Collected data entries:
== Segment start ==

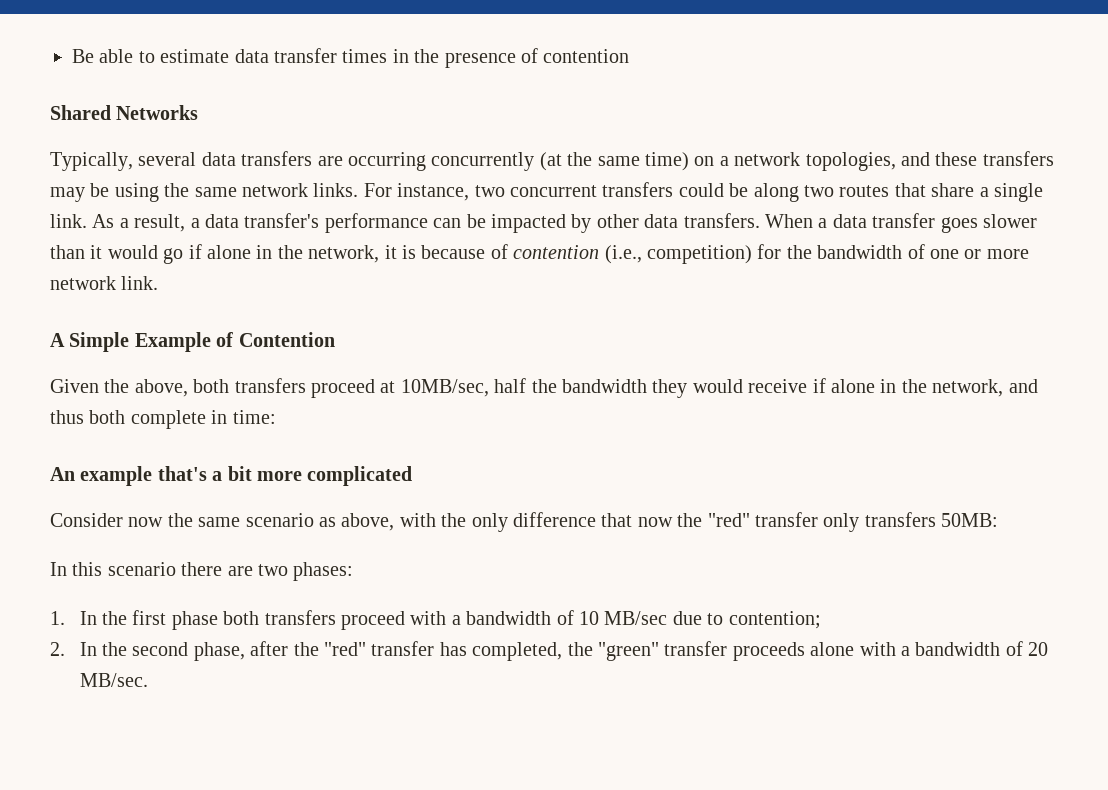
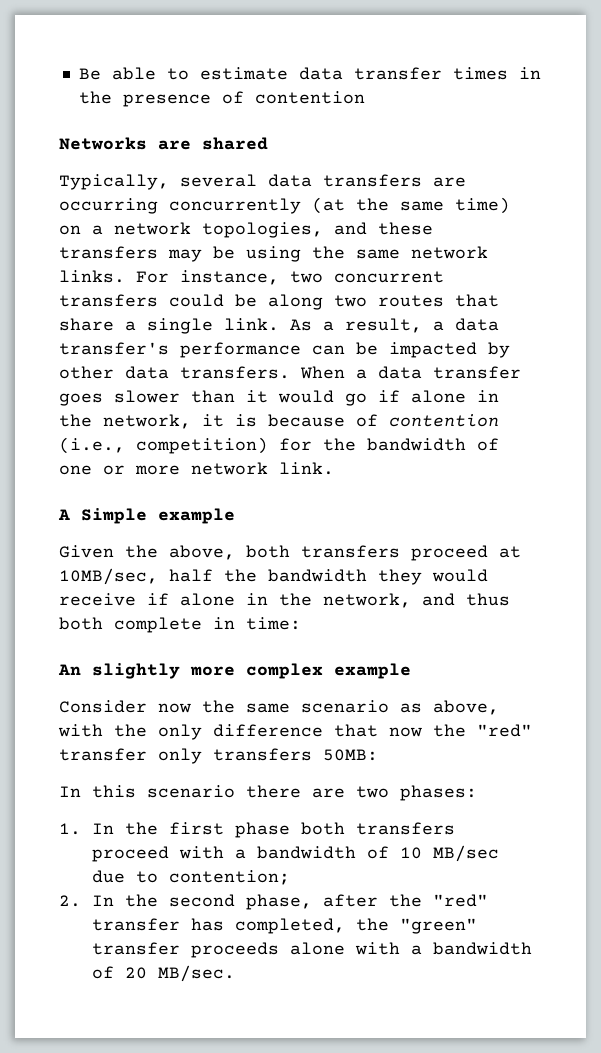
- Shared Networks
+ Networks are shared
- A Simple Example of Contention
+ A Simple example
- An example that's a bit more complicated
+ An slightly more complex example

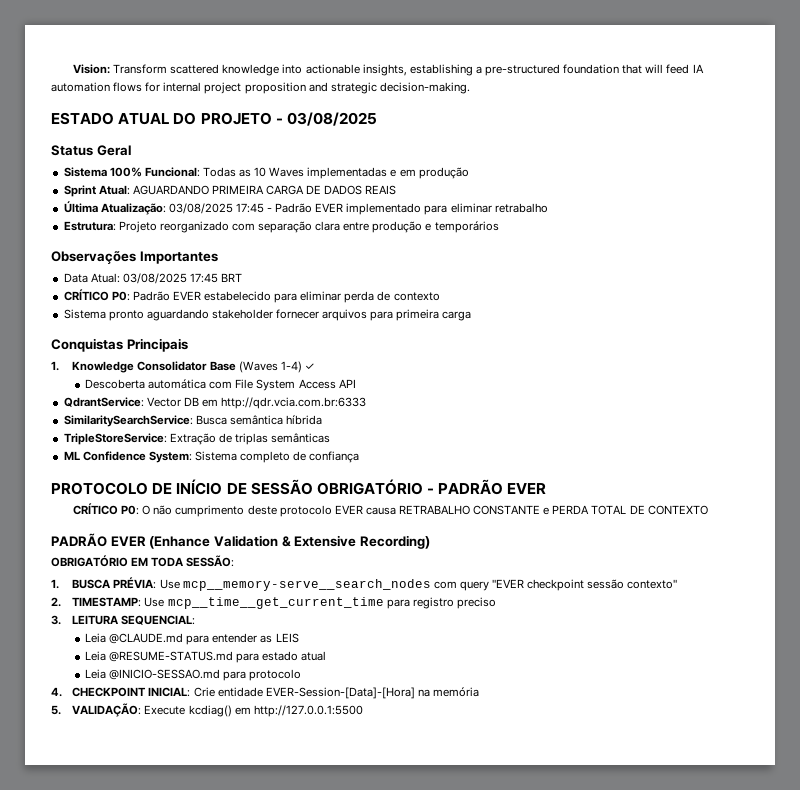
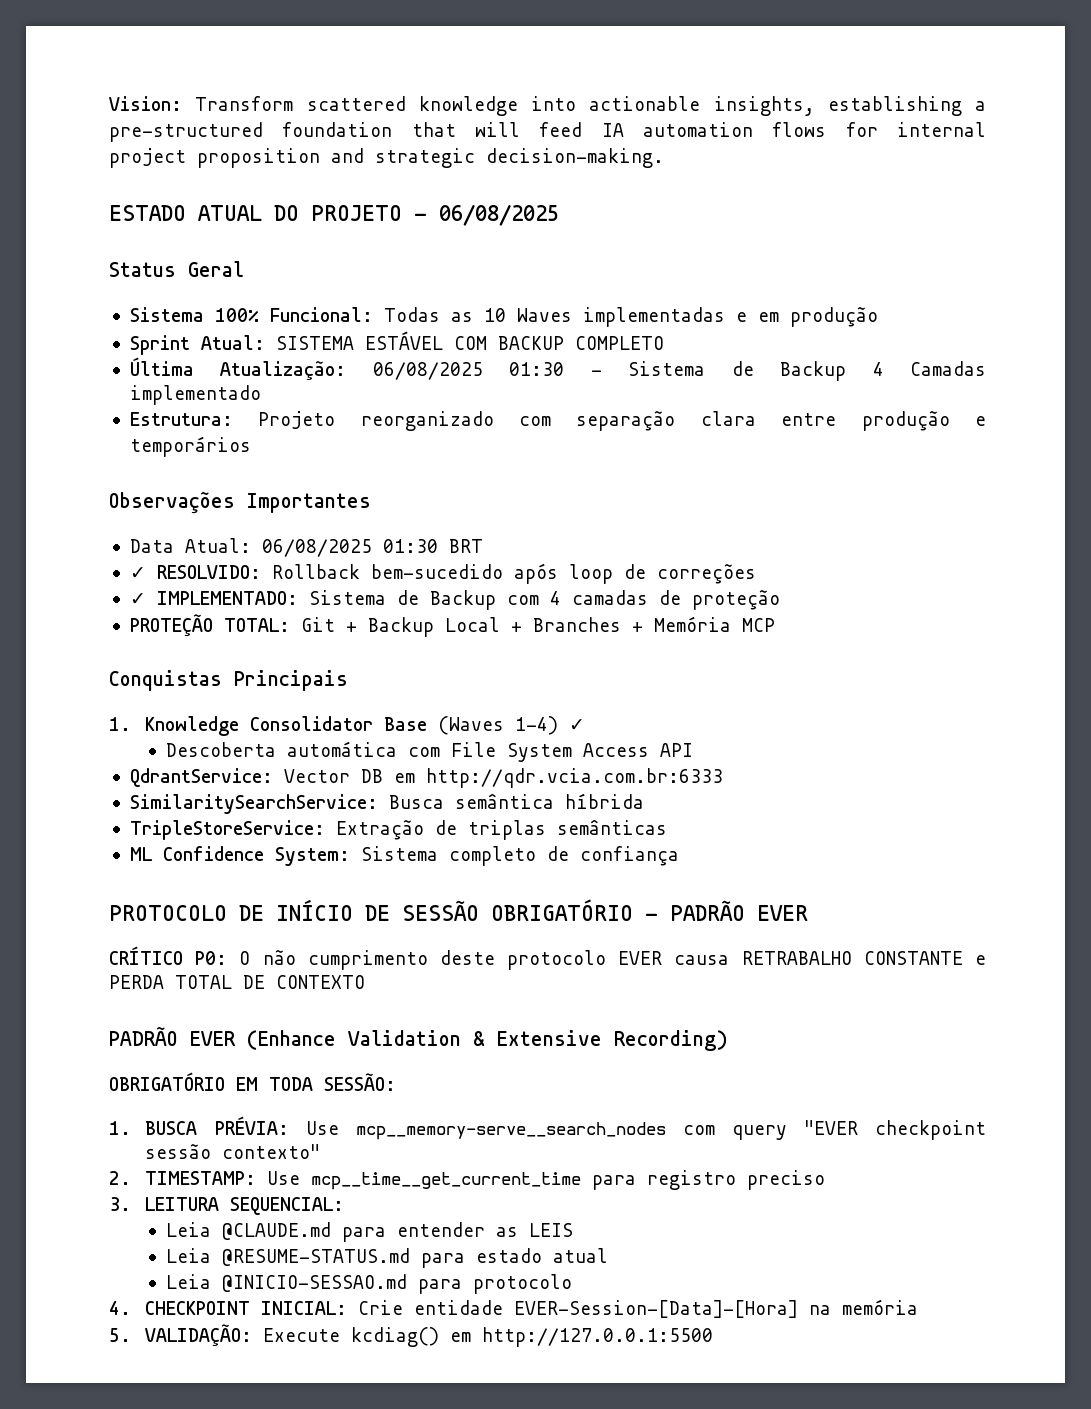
- ESTADO ATUAL DO PROJETO - 03/08/2025
+ ESTADO ATUAL DO PROJETO - 06/08/2025
- Sprint Atual: AGUARDANDO PRIMEIRA CARGA DE DADOS REAIS
- Última Atualização: 03/08/2025 17:45 - Padrão EVER implementado para eliminar retrabalho
+ Sprint Atual: SISTEMA ESTÁVEL COM BACKUP COMPLETO
+ Última Atualização: 06/08/2025 01:30 - Sistema de Backup 4 Camadas implementado
- Data Atual: 03/08/2025 17:45 BRT
+ Data Atual: 06/08/2025 01:30 BRT
- CRÍTICO P0: Padrão EVER estabelecido para eliminar perda de contexto
- Sistema pronto aguardando stakeholder fornecer arquivos para primeira carga
+ ✓ RESOLVIDO: Rollback bem-sucedido após loop de correções
+ ✓ IMPLEMENTADO: Sistema de Backup com 4 camadas de proteção
+ PROTEÇÃO TOTAL: Git + Backup Local + Branches + Memória MCP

== Segment end ==

# What you should do
Go back to the data above and please quote exactly, and only, the lines from the line with "PROJETO - 06/08/2025" through its last line.

# Your response
+ ESTADO ATUAL DO PROJETO - 06/08/2025
- Sprint Atual: AGUARDANDO PRIMEIRA CARGA DE DADOS REAIS
- Última Atualização: 03/08/2025 17:45 - Padrão EVER implementado para eliminar retrabalho
+ Sprint Atual: SISTEMA ESTÁVEL COM BACKUP COMPLETO
+ Última Atualização: 06/08/2025 01:30 - Sistema de Backup 4 Camadas implementado
- Data Atual: 03/08/2025 17:45 BRT
+ Data Atual: 06/08/2025 01:30 BRT
- CRÍTICO P0: Padrão EVER estabelecido para eliminar perda de contexto
- Sistema pronto aguardando stakeholder fornecer arquivos para primeira carga
+ ✓ RESOLVIDO: Rollback bem-sucedido após loop de correções
+ ✓ IMPLEMENTADO: Sistema de Backup com 4 camadas de proteção
+ PROTEÇÃO TOTAL: Git + Backup Local + Branches + Memória MCP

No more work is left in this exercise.